The language of the Illinois bills was very similar to the language of
the federal Born-Alive Infants Protection Act (BAIPA), which was first
introduced in Congress in 2000 and enacted into law in 2002. This
document provides short rebuttals to a number of the often-shifting
Obama claims. For much more extensive documentation on the Obama record
on this issue, see
http://www.nrlc.org/ObamaBAIPA/index.html
Assertion:
On many occasions beginning in 2004, and as recently as August 13, 2008,
Obama and his official spokespersons said that Obama opposed the
Illinois Born-Alive Infants Protection Act because it lacked a
one-sentence "neutrality clause" that was added to the federal BAIPA
before it was enacted, and that he would have voted for the federal bill
(if he had been a U.S. senator when it passed) because it contained the
"neutrality clause." This "neutrality clause" read as follows: "Nothing
in this section [that is, the entire bill] shall be construed to affirm,
deny, expand, or contract any legal status or legal right applicable to
any member of the species homo sapiens at any point prior to being ‘born
alive’ as defined in this section." Obama said that such a clause
prevented the federal law from conflicting with Roe v. Wade (a
revealing argument, which is explored in detail below). For example, on
August 13, 2008, the Chicago Tribune received a "Fact Check" from
the Obama campaign that asserted "there are major differences in state
and federal bills, including the fact that the federal bill included a
‘neutrality clause’."
Response:
In the first place, the original federal BAIPA introduced in 2000 was
only two sentences long – it merely defined as a legal person any human,
"at any stage of development," who achieves "the complete expulsion or
extraction from its mother" and then shows signs of life (heartbeat,
breathing, or "definite movement of voluntary muscles"). This bill,
which received initial approval from the U.S. House of Representatives
380-15 in late 2000, said nothing in either direction about the legal
status of a human prior to birth. Therefore the "neutrality clause,"
added in 2001, simply made explicit what had originally been clear if
implicit– that this bill dealt only with the rights of babies who had
already been born alive. Yet, starting during his 2004 race for the U.S.
Senate, Obama himself insisted that the purported lack of a "neutrality
clause" in the state BAIPA was all-important.
That is why it was of considerable
significance when the National Right to Life Committee (NRLC) uncovered,
and publicly released on August 11, 2008, three
documents that proved that on March 13, 2003, Obama, as chairman of
the Illinois Senate Health and Human Services Committee, actually
presided over a committee meeting at which the original state Born-Alive
Infants Protection Act (SB 1082) was revised to make it virtually
identical to the federal law – including the addition of exactly the
same "neutrality clause." (To see the exact language of the original
bill, next to the final language of the bill that Obama killed, refer to
the last page of this document.) Yet, immediately after that change was
made, Obama voted against the amended bill, and it was defeated on a
party-line vote, 6-4. In other words, Obama led the way in killing a
bill that was virtually identical to the federal law – the federal law
that, since 2004, he has insisted he would have voted for if he’d had
the chance.
Despite the proof released by
NRLC, the Obama campaign continued to misrepresent these events.
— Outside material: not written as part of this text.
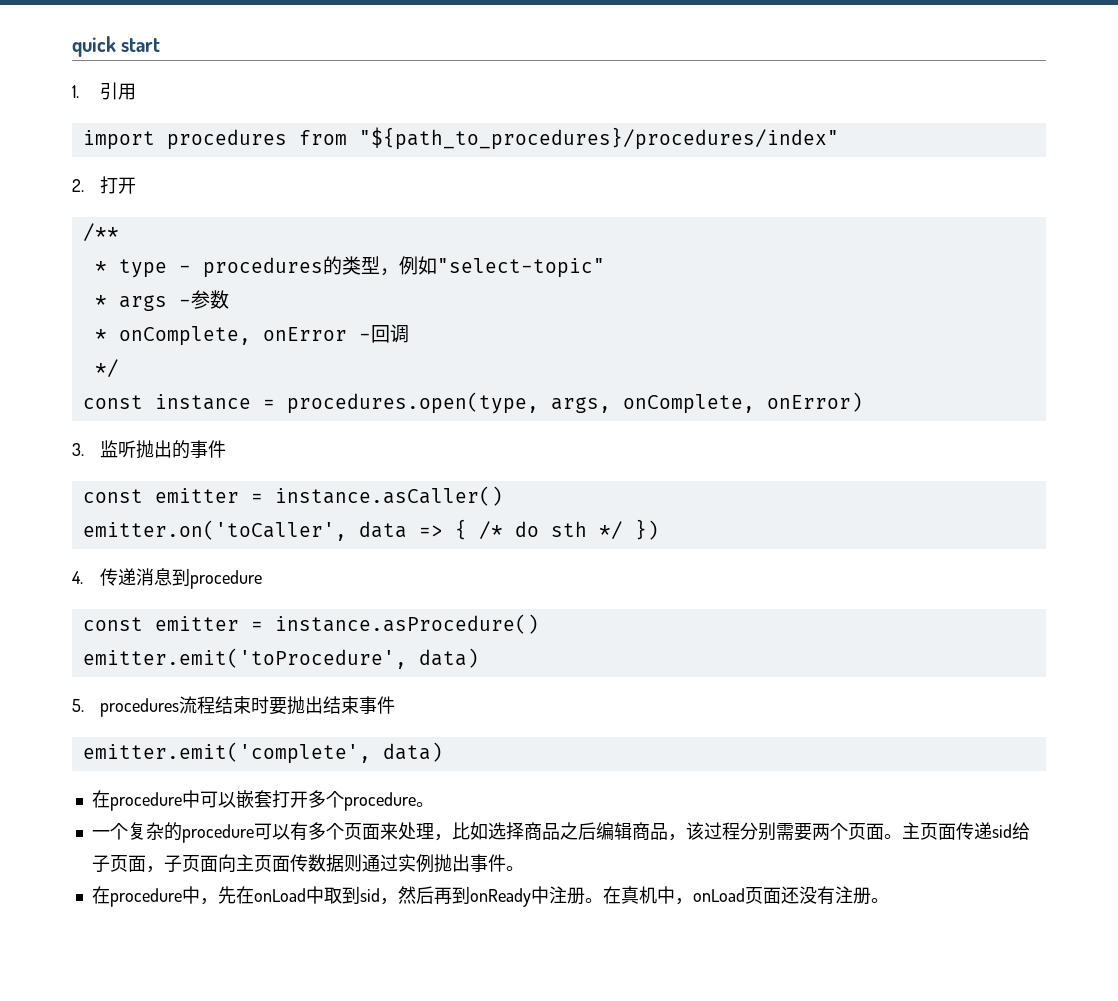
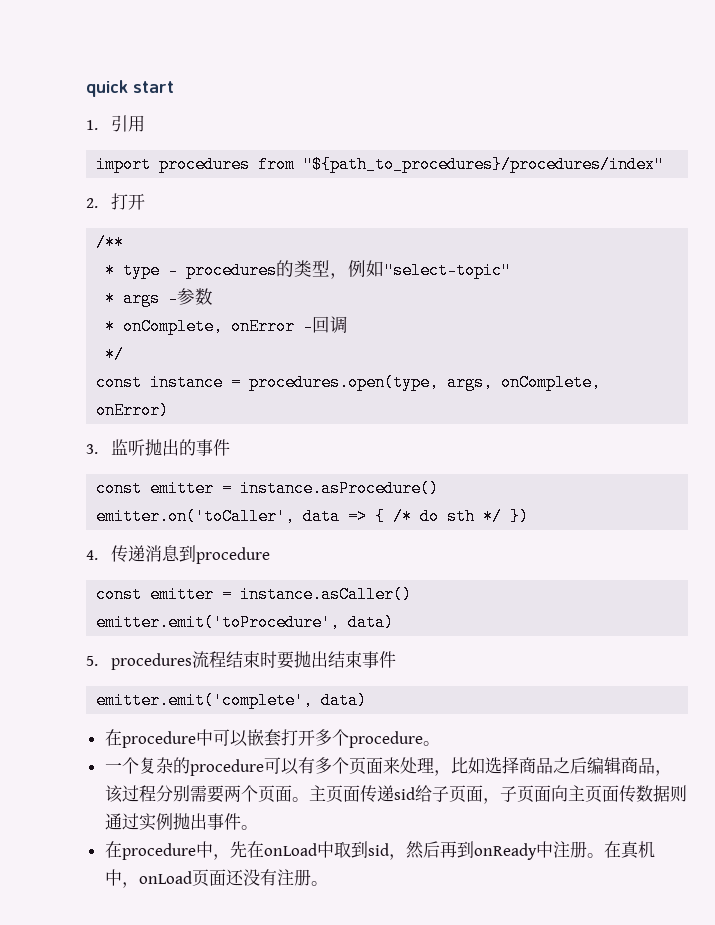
- const emitter = instance.asCaller()
+ const emitter = instance.asProcedure()
- const emitter = instance.asProcedure()
+ const emitter = instance.asCaller()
For
example, on August 13, 2008, the Obama campaign submitted to the
Chicago Tribune (among others) a chart that purported to contrast
the "2003 Legislation That Obama Opposed" with the "Federal Legislation
That Obama Would Have Supported" – and this chart falsely claimed that
the "neutrality clause" was a "failed amendment, not included in final
[state] legislation." On August 16, 2008, when David Brody of CBN News
asked Obama (on camera) about the NRLC charges, Obama said that we were
"lying." He repeated his claim that he would have been "fully in support
of the federal bill that everybody supported – which was to say – that
you should provide assistance to any infant that was born – even if it
was as a consequence of an induced abortion. That was not the bill that
was presented at the state level."
On August 25, 2008, the
independent group FactCheck.org (www.factcheck.org)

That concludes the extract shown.